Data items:

========================================================================

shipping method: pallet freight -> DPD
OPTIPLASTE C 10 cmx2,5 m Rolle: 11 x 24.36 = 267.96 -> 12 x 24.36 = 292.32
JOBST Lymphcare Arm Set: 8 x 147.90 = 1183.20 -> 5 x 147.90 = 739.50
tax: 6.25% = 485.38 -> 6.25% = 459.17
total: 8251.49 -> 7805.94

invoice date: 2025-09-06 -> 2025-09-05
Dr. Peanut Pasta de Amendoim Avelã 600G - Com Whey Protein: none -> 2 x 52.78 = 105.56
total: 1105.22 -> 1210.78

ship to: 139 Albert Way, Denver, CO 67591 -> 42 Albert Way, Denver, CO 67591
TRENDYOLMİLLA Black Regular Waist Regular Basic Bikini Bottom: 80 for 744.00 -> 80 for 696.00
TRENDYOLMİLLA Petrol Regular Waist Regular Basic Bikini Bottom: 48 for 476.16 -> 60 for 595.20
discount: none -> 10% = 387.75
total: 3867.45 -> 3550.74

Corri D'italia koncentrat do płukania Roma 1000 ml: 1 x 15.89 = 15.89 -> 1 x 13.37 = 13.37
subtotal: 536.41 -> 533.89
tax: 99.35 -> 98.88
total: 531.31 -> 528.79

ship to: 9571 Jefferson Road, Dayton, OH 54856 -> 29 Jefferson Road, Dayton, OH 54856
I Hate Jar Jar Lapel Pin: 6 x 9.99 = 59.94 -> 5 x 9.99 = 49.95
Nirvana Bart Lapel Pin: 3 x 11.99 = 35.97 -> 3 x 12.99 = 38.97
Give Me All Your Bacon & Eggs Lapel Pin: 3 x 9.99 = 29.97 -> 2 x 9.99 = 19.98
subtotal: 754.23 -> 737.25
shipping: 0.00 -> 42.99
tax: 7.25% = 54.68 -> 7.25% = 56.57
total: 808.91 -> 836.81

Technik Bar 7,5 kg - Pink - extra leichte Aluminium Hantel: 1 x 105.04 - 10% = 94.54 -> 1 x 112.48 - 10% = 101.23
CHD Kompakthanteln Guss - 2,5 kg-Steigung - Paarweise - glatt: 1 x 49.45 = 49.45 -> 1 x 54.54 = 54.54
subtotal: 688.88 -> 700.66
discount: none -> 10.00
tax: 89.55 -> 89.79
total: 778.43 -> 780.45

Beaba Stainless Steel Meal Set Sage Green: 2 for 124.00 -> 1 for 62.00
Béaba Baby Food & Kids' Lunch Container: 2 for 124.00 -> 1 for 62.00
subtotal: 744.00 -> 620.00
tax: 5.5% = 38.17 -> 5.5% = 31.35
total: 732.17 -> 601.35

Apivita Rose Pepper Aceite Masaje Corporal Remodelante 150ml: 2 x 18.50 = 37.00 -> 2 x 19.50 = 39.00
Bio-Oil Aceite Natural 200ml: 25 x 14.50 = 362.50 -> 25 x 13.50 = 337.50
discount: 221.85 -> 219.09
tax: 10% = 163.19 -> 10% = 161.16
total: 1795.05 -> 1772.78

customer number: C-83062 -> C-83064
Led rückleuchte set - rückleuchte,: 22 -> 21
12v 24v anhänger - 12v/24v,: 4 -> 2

========================================================================

• **Task item**:
The answer should be an exact copy of the lines from the first line of the data through the line with "TRENDYOLMİLLA Black Regular" and should contain nothing else.

• **Answer to the problem**:
shipping method: pallet freight -> DPD
OPTIPLASTE C 10 cmx2,5 m Rolle: 11 x 24.36 = 267.96 -> 12 x 24.36 = 292.32
JOBST Lymphcare Arm Set: 8 x 147.90 = 1183.20 -> 5 x 147.90 = 739.50
tax: 6.25% = 485.38 -> 6.25% = 459.17
total: 8251.49 -> 7805.94

invoice date: 2025-09-06 -> 2025-09-05
Dr. Peanut Pasta de Amendoim Avelã 600G - Com Whey Protein: none -> 2 x 52.78 = 105.56
total: 1105.22 -> 1210.78

ship to: 139 Albert Way, Denver, CO 67591 -> 42 Albert Way, Denver, CO 67591
TRENDYOLMİLLA Black Regular Waist Regular Basic Bikini Bottom: 80 for 744.00 -> 80 for 696.00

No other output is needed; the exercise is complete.